Nvidia BigK GK110 Kepler Speculation Thread

Remi · Feb 20, 2013

elect said:
I am also interested in this, can anyone confirm it?

Ryan Smith have some answers here: http://www.anandtech.com/show/6760/nvidias-geforce-gtx-titan-part-1/4

Ryan Smith @ Anandtech said:
But most of all, Titan brings with it NVIDIA’s Kepler marquee compute features: HyperQ and Dynamic Parallelism, which allows for a greater number of hardware work queues and for kernels to dispatch other kernels respectively.

With that said, there is a catch. NVIDIA has stripped GK110 of some of its reliability and scalability features in order to maintain the Tesla/GeForce market segmentation, which means Titan for compute is left for small-scale workloads that don’t require Tesla’s greater reliability. ECC memory protection is of course gone, but also gone is HyperQ’s MPI functionality, and GPU Direct’s RDMA functionality (DMA between the GPU and 3rd party PCIe devices). Other than ECC these are much more market-specific features, and as such while Titan is effectively locked out of highly distributed scenarios, this should be fine for smaller workloads.

xDxD · Feb 20, 2013

psolord said:
Guru3D reports 800€ + VAT. That means +23% in my country, so 984 euros. LOL!

7950 CFX at 500 euros (game bundle value deducted) here I come!

ohhh yes, and good luck with driver support.

UniversalTruth · Feb 20, 2013

xDxD said:
ohhh yes, and good luck with driver support.

You always have to sacrifice something. Either to follow the big corporation and their charge to take from you a kidney or something from your body, or to pay much less but wait better days software wise. I would prefer to stay with my whole body healthy.

Seriously, you think a marginally better driver support is worth of several hundreds of dollars?

Blazkowicz · Feb 20, 2013

keldor314 said:
Titan appears to be targeted very much toward the GPGPU crowd. Full speed dp support and dynamic parallelism especially are killer features. Think of it as more a consumer friendly (relatively) version of Tesla or Quadro, lacking just the various esoteric features that are needed for supercomputers and render farms.

Perhaps Nvidia is moving toward something like Tesla -> supercomputing, Quadro -> render farms, and Titan -> workstation?

Come to think of it, Mac Pro is due for an update. Hmm...

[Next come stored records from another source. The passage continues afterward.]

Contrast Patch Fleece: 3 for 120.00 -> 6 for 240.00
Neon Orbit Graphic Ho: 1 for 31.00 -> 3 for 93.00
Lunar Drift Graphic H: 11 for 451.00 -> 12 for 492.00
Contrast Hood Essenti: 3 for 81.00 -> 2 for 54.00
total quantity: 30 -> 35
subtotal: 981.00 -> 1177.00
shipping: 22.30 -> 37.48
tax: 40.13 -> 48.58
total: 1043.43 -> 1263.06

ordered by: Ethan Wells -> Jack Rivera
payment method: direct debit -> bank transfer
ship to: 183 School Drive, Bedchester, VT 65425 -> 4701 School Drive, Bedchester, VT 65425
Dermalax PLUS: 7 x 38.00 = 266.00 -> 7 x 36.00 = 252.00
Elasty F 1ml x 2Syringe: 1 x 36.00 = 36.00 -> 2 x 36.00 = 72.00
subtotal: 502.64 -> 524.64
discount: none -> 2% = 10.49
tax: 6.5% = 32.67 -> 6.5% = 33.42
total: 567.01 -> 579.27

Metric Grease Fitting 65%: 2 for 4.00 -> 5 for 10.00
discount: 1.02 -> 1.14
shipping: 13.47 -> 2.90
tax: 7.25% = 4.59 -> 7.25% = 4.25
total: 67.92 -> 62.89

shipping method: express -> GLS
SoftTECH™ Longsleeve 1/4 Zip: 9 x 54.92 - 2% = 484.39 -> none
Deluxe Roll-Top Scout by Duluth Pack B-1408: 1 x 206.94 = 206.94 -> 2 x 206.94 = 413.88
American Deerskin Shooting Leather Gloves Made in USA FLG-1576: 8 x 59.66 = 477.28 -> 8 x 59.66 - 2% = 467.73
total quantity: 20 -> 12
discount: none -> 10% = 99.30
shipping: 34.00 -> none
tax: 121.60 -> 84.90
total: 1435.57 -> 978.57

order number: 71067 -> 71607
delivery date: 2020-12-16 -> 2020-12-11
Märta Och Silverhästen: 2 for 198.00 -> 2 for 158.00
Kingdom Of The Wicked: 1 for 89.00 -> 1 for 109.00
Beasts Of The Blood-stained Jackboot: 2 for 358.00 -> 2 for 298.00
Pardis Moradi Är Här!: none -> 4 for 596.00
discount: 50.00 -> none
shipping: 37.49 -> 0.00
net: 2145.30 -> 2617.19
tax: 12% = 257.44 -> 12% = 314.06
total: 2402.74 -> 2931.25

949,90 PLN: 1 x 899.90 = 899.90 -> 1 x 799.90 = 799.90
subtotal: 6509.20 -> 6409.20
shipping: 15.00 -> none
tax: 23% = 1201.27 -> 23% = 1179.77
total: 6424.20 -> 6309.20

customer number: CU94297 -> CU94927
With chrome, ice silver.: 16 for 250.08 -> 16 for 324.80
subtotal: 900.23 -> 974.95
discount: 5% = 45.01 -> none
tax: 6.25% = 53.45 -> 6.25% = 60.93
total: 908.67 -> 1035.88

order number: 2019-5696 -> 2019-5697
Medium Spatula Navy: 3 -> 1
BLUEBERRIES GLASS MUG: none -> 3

Is there evidence for this beside your own speculation? nvidia can always dial down artificially the double precision performance, as was done on GF100 and GF110. To me it's almost a given and I wonder if they will go as far as disabling dynamic parallelism - maybe not, it's a nice new defining features, perhaps all future Maxwell will have dynamic parallelism and HyperQ etc., consumer or not.

My opinion : geforce Titan has slowed down FP64, and disabled ECC support (as you imply). It's a gaming monster, and a FP32 computing monster (for e.g. offline rendering and other media tasks) but for the latter a GTX 690 or a pair of GTX 670/680 with 4GB could be usable too.
"Serious" users still need a Quadro or Tesla.

xDxD · Feb 20, 2013

UniversalTruth said:
You always have to sacrifice something. Either to follow the big corporation and their charge to take from you a kidney or something from your body, or to pay much less but wait better days software wise. I would prefer to stay with my whole body healthy.

Seriously, you think a marginally better driver support is worth of several hundreds of dollars?

A spot in my country said: "power is nothing without control". Perfect.

trinibwoy · Feb 20, 2013

Does anyone have hard info on Kepler's register file bandwidth? The maximum throughput I'm seeing on a 680 is 128 instr/clk per SM using gpubench. Same goes for these guys - http://hal.inria.fr/docs/00/78/99/58/PDF/112_Lai.pdf.

Is this another case of the "missing MUL" where it's hard to find any evidence of dual-issue actually taking place? Can the register file even support 192 instr/clk?

Alexko · Feb 20, 2013

NVIDIA claims about 93% of peak efficiency in LINPACK, so it must be doable somehow.

trinibwoy · Feb 20, 2013

Alexko said:
NVIDIA claims about 93% of peak efficiency in LINPACK, so it must be doable somehow.

Yeah on DGEMM

elect · Feb 20, 2013

trinibwoy said:
Does anyone have hard info on Kepler's register file bandwidth? The maximum throughput I'm seeing on a 680 is 128 instr/clk per SM using gpubench. Same goes for these guys - http://hal.inria.fr/docs/00/78/99/58/PDF/112_Lai.pdf.

Is this another case of the "missing MUL" where it's hard to find any evidence of dual-issue actually taking place? Can the register file even support 192 instr/clk?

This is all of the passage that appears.